• _ASSIGNMENT_: Please copy exactly the lines from the top of the data through the line containing "none -> <div><div>", and nothing else.

• _DATA UNDER STUDY_:

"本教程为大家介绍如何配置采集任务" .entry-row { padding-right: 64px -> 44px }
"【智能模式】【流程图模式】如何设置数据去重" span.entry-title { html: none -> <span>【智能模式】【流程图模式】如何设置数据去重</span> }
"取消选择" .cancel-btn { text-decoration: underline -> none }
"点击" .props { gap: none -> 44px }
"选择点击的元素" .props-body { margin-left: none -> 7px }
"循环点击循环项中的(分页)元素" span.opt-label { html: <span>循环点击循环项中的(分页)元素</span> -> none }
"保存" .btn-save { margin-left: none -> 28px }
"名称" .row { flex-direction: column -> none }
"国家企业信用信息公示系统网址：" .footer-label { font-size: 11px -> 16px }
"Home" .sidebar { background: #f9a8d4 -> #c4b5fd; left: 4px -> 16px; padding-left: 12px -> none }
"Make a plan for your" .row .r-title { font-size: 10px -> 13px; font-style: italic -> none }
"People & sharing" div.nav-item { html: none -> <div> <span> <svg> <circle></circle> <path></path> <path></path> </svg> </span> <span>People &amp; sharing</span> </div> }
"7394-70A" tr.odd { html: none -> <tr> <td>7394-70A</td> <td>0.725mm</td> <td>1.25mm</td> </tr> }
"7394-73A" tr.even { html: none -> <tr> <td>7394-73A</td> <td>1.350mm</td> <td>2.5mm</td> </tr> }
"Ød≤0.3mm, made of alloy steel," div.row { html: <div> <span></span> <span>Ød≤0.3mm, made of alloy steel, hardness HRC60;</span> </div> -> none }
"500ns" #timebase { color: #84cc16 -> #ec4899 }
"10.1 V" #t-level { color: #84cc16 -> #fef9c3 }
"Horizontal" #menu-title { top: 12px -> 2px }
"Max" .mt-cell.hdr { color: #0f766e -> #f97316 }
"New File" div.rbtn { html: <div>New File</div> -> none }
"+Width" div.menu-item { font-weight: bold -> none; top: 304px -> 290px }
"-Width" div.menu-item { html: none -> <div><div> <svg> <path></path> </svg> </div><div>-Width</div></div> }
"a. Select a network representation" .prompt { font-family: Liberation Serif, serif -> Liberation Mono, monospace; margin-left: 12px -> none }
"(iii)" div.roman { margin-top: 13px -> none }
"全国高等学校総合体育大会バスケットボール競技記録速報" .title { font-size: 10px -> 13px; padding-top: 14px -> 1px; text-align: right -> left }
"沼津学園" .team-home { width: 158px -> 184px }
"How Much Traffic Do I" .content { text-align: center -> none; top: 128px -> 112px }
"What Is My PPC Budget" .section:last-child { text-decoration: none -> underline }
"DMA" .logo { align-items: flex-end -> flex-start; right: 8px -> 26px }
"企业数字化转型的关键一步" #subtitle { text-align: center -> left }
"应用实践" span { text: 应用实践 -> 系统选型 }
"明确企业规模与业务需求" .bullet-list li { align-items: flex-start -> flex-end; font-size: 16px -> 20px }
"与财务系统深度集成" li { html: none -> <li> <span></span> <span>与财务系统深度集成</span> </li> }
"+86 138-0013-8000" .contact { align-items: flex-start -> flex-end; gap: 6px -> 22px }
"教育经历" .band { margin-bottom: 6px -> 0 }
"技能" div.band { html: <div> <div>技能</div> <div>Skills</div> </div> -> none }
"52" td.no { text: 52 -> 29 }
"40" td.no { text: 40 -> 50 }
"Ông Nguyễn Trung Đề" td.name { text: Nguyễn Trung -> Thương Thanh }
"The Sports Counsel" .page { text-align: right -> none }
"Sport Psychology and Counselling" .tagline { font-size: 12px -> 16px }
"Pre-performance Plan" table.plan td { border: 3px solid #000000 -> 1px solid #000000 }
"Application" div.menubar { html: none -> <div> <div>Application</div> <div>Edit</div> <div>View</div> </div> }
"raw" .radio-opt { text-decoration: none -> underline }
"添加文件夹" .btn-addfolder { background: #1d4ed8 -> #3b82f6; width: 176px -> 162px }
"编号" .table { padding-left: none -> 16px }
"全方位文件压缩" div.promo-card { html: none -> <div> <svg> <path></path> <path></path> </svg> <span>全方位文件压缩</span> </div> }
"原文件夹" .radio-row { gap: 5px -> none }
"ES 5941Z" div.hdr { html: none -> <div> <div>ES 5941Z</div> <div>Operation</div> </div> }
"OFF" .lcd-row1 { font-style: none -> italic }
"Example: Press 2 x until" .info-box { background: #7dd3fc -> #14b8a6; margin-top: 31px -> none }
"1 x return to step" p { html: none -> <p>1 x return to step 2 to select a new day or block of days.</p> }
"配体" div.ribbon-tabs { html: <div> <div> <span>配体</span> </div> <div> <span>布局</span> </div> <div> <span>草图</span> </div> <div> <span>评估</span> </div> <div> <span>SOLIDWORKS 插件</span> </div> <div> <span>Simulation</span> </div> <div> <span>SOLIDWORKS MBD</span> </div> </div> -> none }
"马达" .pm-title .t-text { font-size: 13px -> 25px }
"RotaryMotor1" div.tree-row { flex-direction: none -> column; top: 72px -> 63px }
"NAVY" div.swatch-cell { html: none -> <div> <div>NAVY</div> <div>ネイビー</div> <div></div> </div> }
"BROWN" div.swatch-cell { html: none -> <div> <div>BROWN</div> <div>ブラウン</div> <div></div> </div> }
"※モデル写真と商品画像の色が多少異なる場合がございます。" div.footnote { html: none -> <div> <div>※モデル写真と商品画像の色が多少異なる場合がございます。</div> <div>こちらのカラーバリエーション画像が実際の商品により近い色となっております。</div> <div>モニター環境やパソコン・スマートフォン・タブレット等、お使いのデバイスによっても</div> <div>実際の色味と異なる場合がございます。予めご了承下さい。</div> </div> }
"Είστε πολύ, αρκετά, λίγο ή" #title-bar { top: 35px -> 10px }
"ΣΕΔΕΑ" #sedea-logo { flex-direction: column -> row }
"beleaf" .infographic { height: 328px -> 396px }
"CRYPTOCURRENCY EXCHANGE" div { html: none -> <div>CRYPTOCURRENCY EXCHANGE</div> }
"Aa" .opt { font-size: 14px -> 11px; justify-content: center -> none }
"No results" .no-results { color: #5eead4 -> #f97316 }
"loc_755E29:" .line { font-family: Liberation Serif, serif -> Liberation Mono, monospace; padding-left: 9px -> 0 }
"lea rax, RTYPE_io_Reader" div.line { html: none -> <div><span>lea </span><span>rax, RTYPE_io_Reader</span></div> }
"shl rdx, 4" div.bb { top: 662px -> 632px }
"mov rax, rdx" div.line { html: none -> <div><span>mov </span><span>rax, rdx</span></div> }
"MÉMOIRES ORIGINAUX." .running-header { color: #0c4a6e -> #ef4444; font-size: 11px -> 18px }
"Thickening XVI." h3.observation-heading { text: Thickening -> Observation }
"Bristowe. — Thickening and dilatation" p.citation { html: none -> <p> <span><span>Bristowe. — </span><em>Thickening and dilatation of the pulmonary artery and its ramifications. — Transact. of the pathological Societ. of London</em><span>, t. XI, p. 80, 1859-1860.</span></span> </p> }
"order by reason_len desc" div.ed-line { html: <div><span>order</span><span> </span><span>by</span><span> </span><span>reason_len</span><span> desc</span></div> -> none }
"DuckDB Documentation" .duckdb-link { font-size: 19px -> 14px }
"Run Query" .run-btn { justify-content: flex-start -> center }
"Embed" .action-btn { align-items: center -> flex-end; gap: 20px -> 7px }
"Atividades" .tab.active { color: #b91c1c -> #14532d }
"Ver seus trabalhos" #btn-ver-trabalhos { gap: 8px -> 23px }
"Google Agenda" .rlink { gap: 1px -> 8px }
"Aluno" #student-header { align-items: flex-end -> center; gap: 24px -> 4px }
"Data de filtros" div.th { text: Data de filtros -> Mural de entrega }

• _FINAL ANSWER_:
"本教程为大家介绍如何配置采集任务" .entry-row { padding-right: 64px -> 44px }
"【智能模式】【流程图模式】如何设置数据去重" span.entry-title { html: none -> <span>【智能模式】【流程图模式】如何设置数据去重</span> }
"取消选择" .cancel-btn { text-decoration: underline -> none }
"点击" .props { gap: none -> 44px }
"选择点击的元素" .props-body { margin-left: none -> 7px }
"循环点击循环项中的(分页)元素" span.opt-label { html: <span>循环点击循环项中的(分页)元素</span> -> none }
"保存" .btn-save { margin-left: none -> 28px }
"名称" .row { flex-direction: column -> none }
"国家企业信用信息公示系统网址：" .footer-label { font-size: 11px -> 16px }
"Home" .sidebar { background: #f9a8d4 -> #c4b5fd; left: 4px -> 16px; padding-left: 12px -> none }
"Make a plan for your" .row .r-title { font-size: 10px -> 13px; font-style: italic -> none }
"People & sharing" div.nav-item { html: none -> <div> <span> <svg> <circle></circle> <path></path> <path></path> </svg> </span> <span>People &amp; sharing</span> </div> }
"7394-70A" tr.odd { html: none -> <tr> <td>7394-70A</td> <td>0.725mm</td> <td>1.25mm</td> </tr> }
"7394-73A" tr.even { html: none -> <tr> <td>7394-73A</td> <td>1.350mm</td> <td>2.5mm</td> </tr> }
"Ød≤0.3mm, made of alloy steel," div.row { html: <div> <span></span> <span>Ød≤0.3mm, made of alloy steel, hardness HRC60;</span> </div> -> none }
"500ns" #timebase { color: #84cc16 -> #ec4899 }
"10.1 V" #t-level { color: #84cc16 -> #fef9c3 }
"Horizontal" #menu-title { top: 12px -> 2px }
"Max" .mt-cell.hdr { color: #0f766e -> #f97316 }
"New File" div.rbtn { html: <div>New File</div> -> none }
"+Width" div.menu-item { font-weight: bold -> none; top: 304px -> 290px }
"-Width" div.menu-item { html: none -> <div><div> <svg> <path></path> </svg> </div><div>-Width</div></div> }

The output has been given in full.